::: Data shown

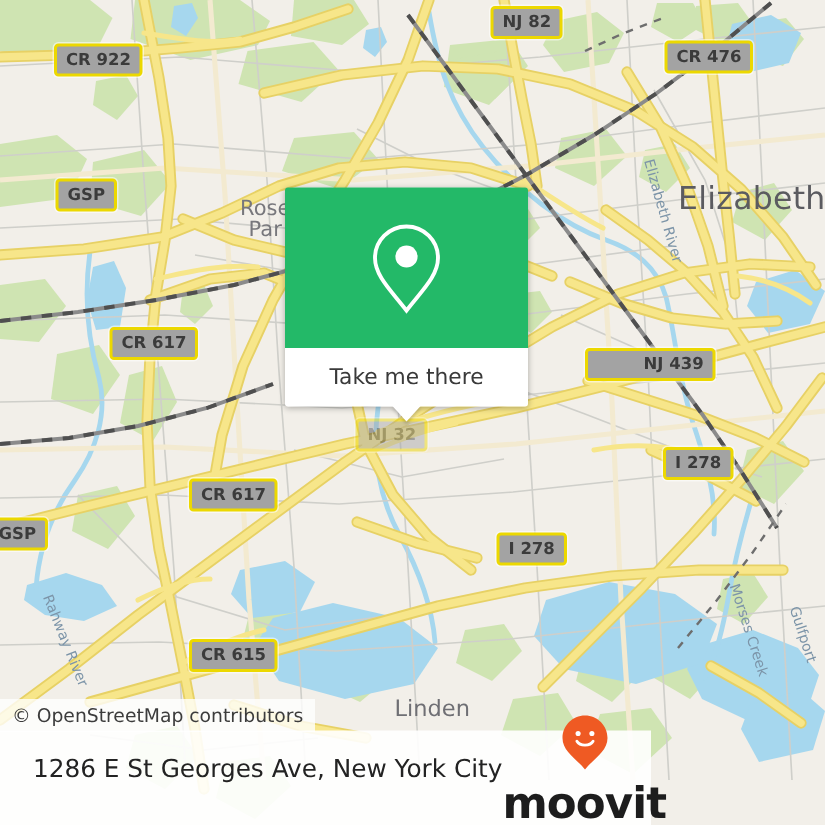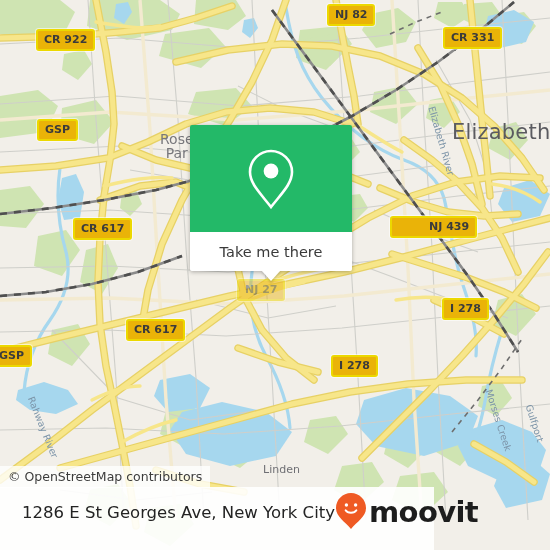"NJ 82" .shield { background: #eab308 -> #a3a3a3 }
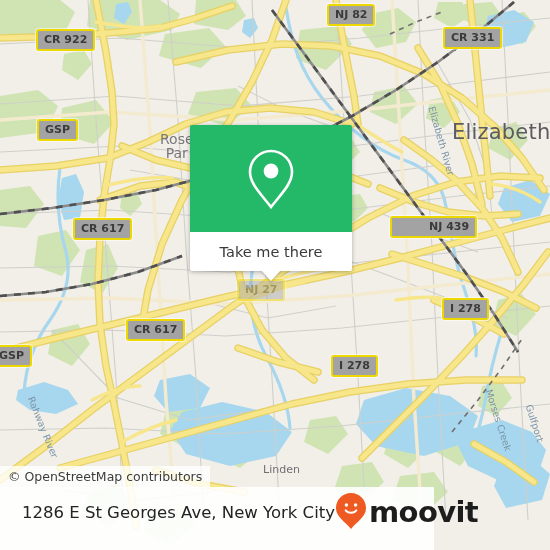"CR 331" div.shield { text: 331 -> 476 }
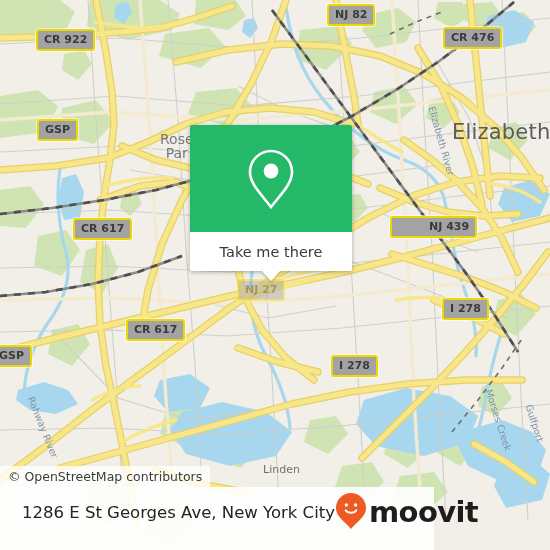"NJ 439" div.shield { top: 216px -> 232px }
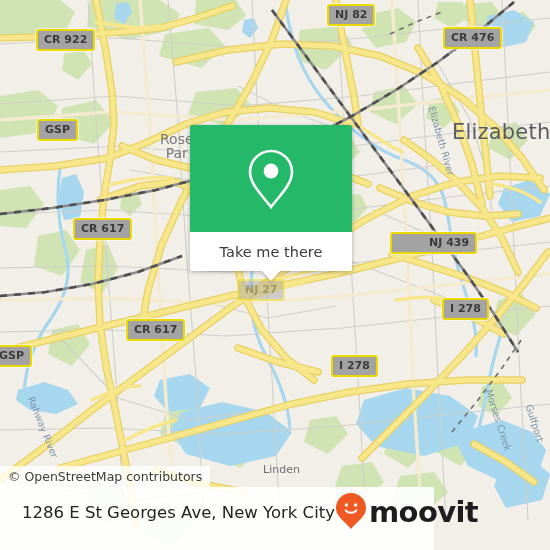"NJ 27" div.shield { text: 27 -> 32 }
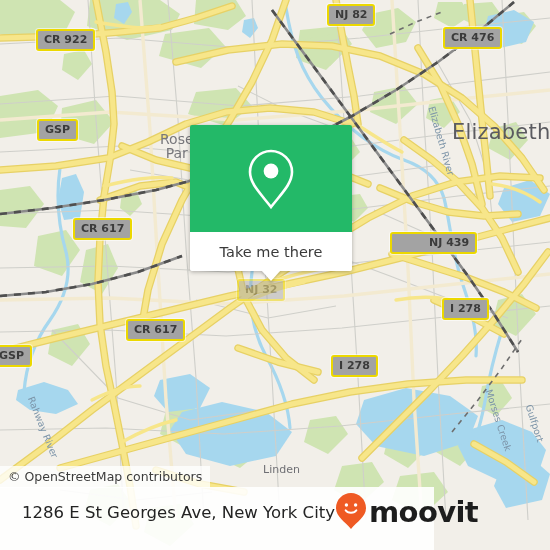"CR 615" div.shield { html: none -> <div>CR 615</div> }
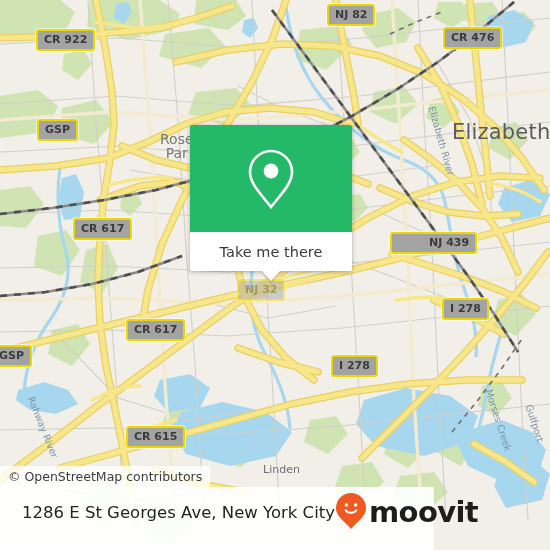"Linden" .place-small { font-size: 11px -> 15px }
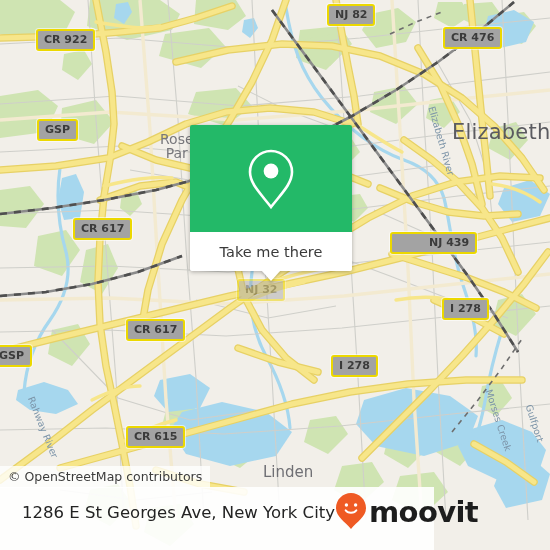"moovit" #brand { flex-direction: none -> column }
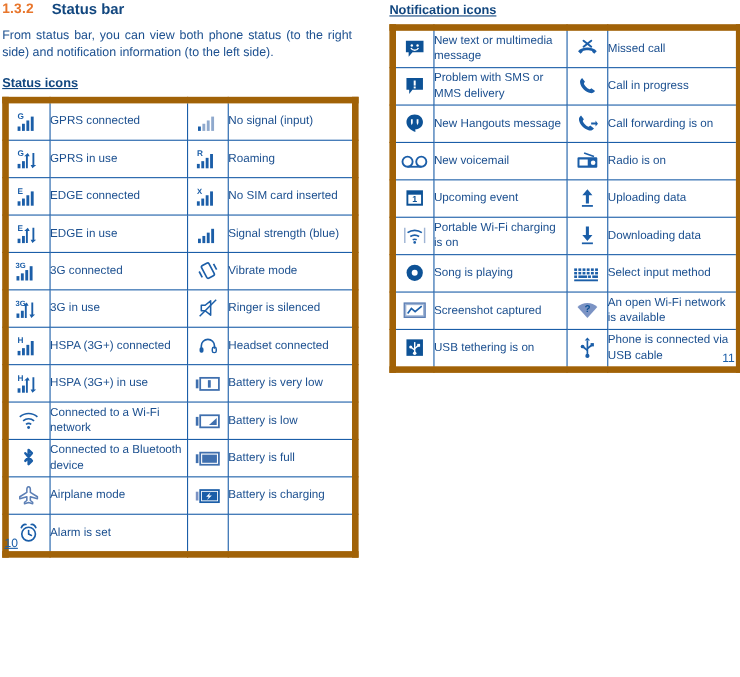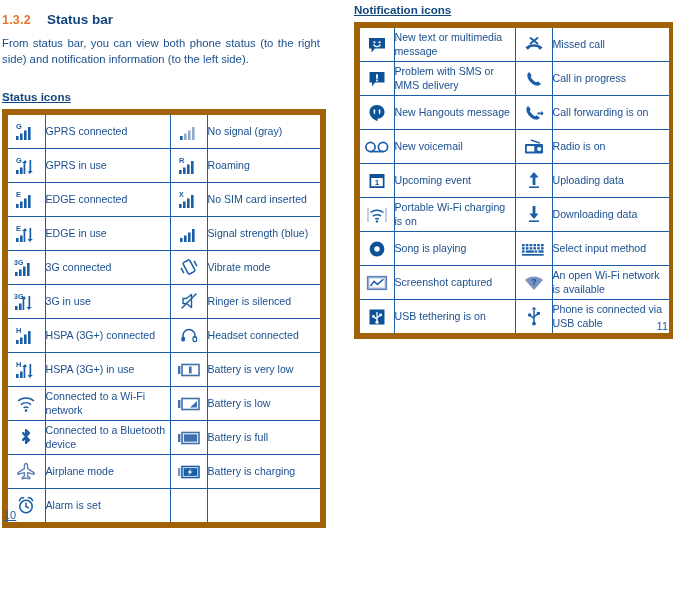"1.3.2" .sec-head { align-items: center -> flex-start; padding-top: 12px -> 1px }
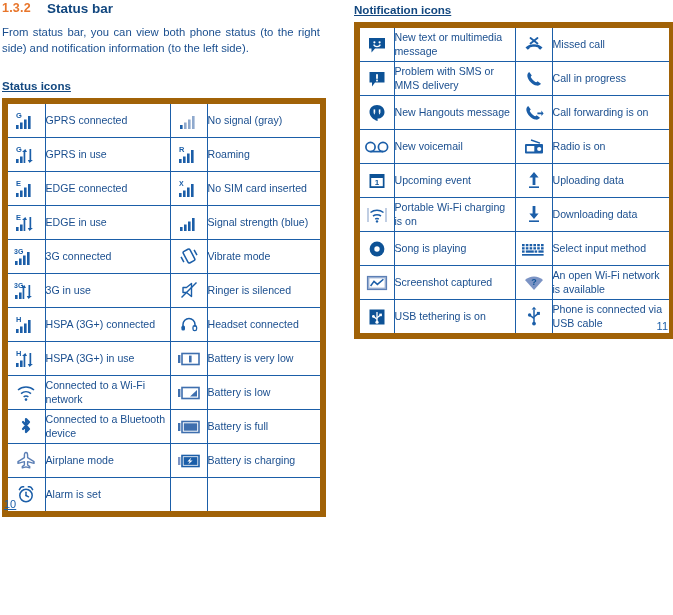"From status bar, you can" .intro { margin: 0 0 20px 0 -> 0 0 10px 0 }
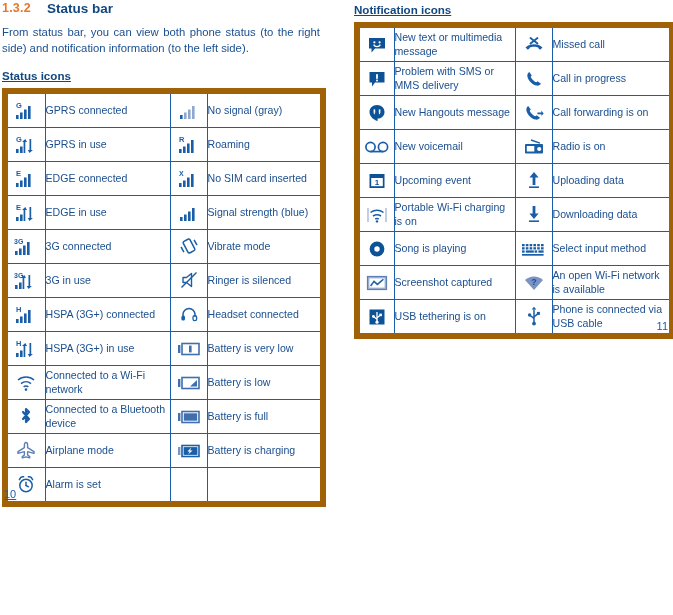"No signal (gray)" td.tx-cell { text: gray -> input }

::::::

(What the exercise asks) For the entries above, the output must hold exactly the lines from the one with "text: 27 ->" through the last line, both included, and no pictures.

(Task output)
"NJ 27" div.shield { text: 27 -> 32 }
"CR 615" div.shield { html: none -> <div>CR 615</div> }
"Linden" .place-small { font-size: 11px -> 15px }
"moovit" #brand { flex-direction: none -> column }
"1.3.2" .sec-head { align-items: center -> flex-start; padding-top: 12px -> 1px }
"From status bar, you can" .intro { margin: 0 0 20px 0 -> 0 0 10px 0 }
"No signal (gray)" td.tx-cell { text: gray -> input }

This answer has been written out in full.